6 conseils pour bien investir en bourse

1. Investir des sommes dont on n’a pas un besoin immédiat.

Le temps est votre allié. L’investissement en Bourse revêt une part de risque qu’il faut toujours garder à l’esprit. Les cours peuvent être soumis à de fortes fluctuations. Il faut pouvoir attendre le bon moment pour vendre et ne pas être obligé de vendre du fait d’un aléa personnel.

2. Diversifier ses placements et investir régulièrement

« Ne pas mettre tous ses œufs dans le même panier ». Une dizaine de lignes (ou quinzaine) est nécessaire pour diversifier votre portefeuille. Ainsi, la hausse de tel support vient compenser celle de tel autre.

Diversifiez vos placements suivant différents secteurs d’activité (Nouvelles technologies, Automobiles, Services, Distribution, Biens d’équipement). Pour assurer un meilleur rapport rentabilité/risque, vous assurerez, en complément avec les actions, une diversification géographique avec les Sicav et FCP, qui vous permettent d’investir simplement sur les marchés Européens et internationaux (Amérique, Pacifique, Asiatique, Pays émergents).

« Petit à petit, l’oiseau fait son nid ».

Pour éviter les aléas des marchés, rien de mieux que d’épargner régulièrement. Ainsi, contrairement à un réflexe naturel, il faut savoir se diriger vers des placements ayant enregistré des contre-performances récentes.

3. Se placer dans un cadre fiscal avantageux

Il vous est possible d’investir en Bourse à travers un compte titres ordinaire, un PEA , ou même dans le cadre de l’Assurance-vie. Attention, toutes les valeurs ne sont pas éligibles aux différents cadres fiscaux. L’assurance-vie, investie en Sicav et FCP, vous permet d'accéder à une gestion déléguée suivant votre profil. Vous recherchez des idées d'investissements, consultez les fonds qui correspondent à votre profil. Ces allocations sont établies en fonction de la volatilité des fonds et de leur support d'investissement. Visualisez également le palmarès des Sicav les plus souscrites.

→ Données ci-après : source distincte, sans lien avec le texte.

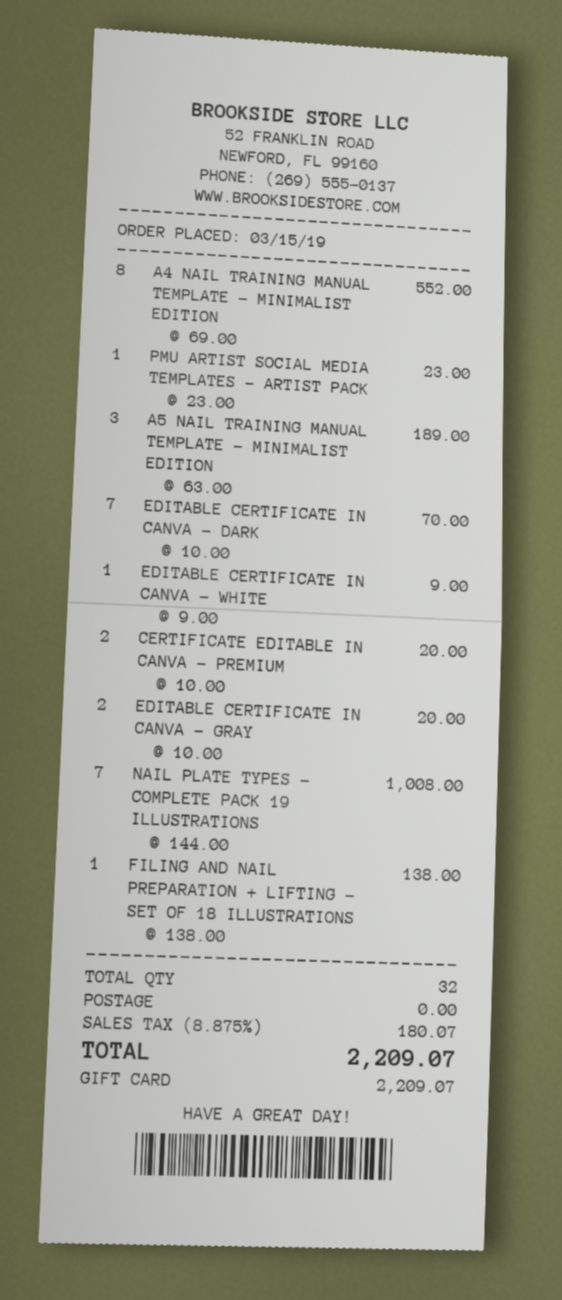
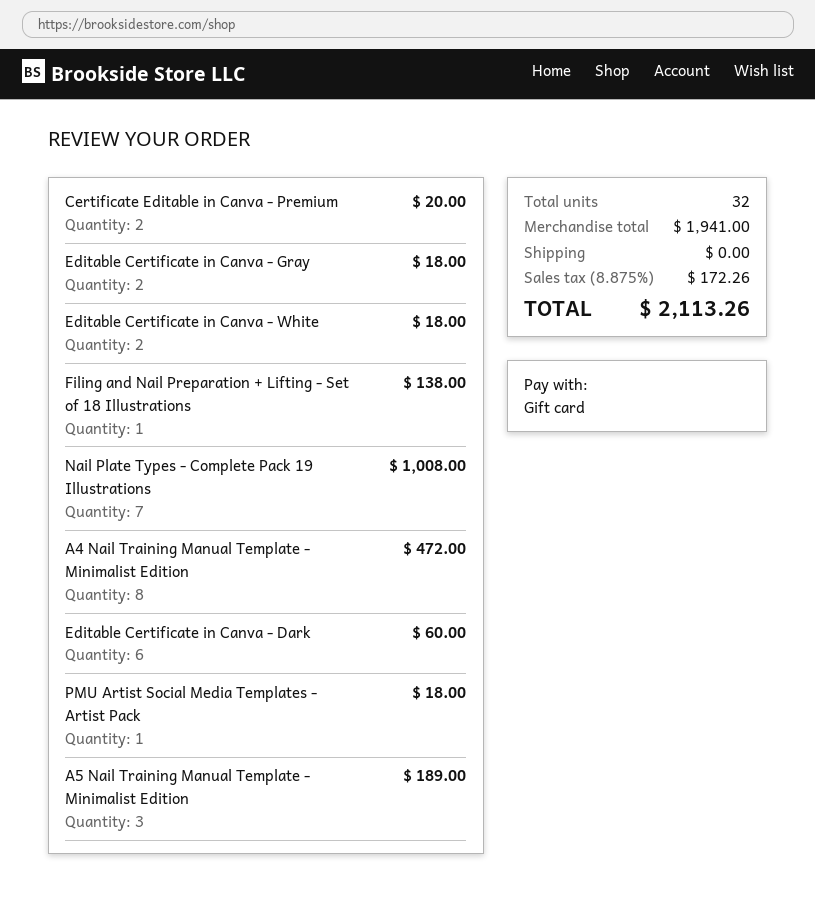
A4 NAIL TRAINING MANUAL TEMPLATE - MINIMALIST EDITION: 8 for 552.00 -> 8 for 472.00
PMU ARTIST SOCIAL MEDIA TEMPLATES - ARTIST PACK: 1 for 23.00 -> 1 for 18.00
EDITABLE CERTIFICATE IN CANVA - DARK: 7 for 70.00 -> 6 for 60.00
EDITABLE CERTIFICATE IN CANVA - WHITE: 1 for 9.00 -> 2 for 18.00
EDITABLE CERTIFICATE IN CANVA - GRAY: 2 for 20.00 -> 2 for 18.00
tax: 8.875% = 180.07 -> 8.875% = 172.26
total: 2209.07 -> 2113.26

4. Savoir prendre ses gains

« Les arbres ne montent pas jusqu’au ciel ».

Avant même de passer votre ordre, fixez-vous un objectif de gain. Vous devez choisir entre un objectif de rendement (valorisation régulière de votre portefeuille) ou un objectif de plus-values (valorisation immédiate et à court terme de vos investissements). Une fois votre ordre exécuté, placez immédiatement un ordre à seuil de déclenchement au niveau du cours fixé en objectif.

5. Et ses pertes, en se fixant un seuil limite à ne pas dépasser en cas de baisse (stop loss)

Pour continuer à faire fructifier votre capital sur le long terme, fixez vous un seuil maximal de perte acceptable par transaction.

Pour cela, placez des ordres de protection : « Mieux vaut se couper une main qu’un bras ».

En mettant en place un ordre de vente situé au niveau de perte maximale acceptée, garantissez-vous contre une érosion trop rapide de votre capital. C’est l’ordre « Stop de protection ». Ceci permet également, par exemple en période d’absence, de vous prémunir contre un risque de baisse trop importante sans pour autant être obligé de suivre les cours chaque jour. Les ordres non exécutés n’étant pas facturés, cette technique est donc à généraliser pour chaque transaction.

Exemple

Par exemple : Mon ordre d’achat à 100 euros vient d’être exécuté. Je place alors immédiatement un ordre de vente à seuil de déclenchement à 95. Cet ordre ne sera pas exécuté tant que le cours de la valeur ne touchera pas les 95. Si le cours de la valeur passe à 110, je relèverai par exemple mon ordre de vente à 105. J’accompagne ainsi la hausse du cours de la valeur tout en me protégeant d’un éventuel retournement.

6. Rester informé

Pour cela, mettez en place des alertes. Sachez visualisez en temps réel l'information sur l'ensemble des valeurs que vous souhaitez suivre. Consultez également les services de dépêches.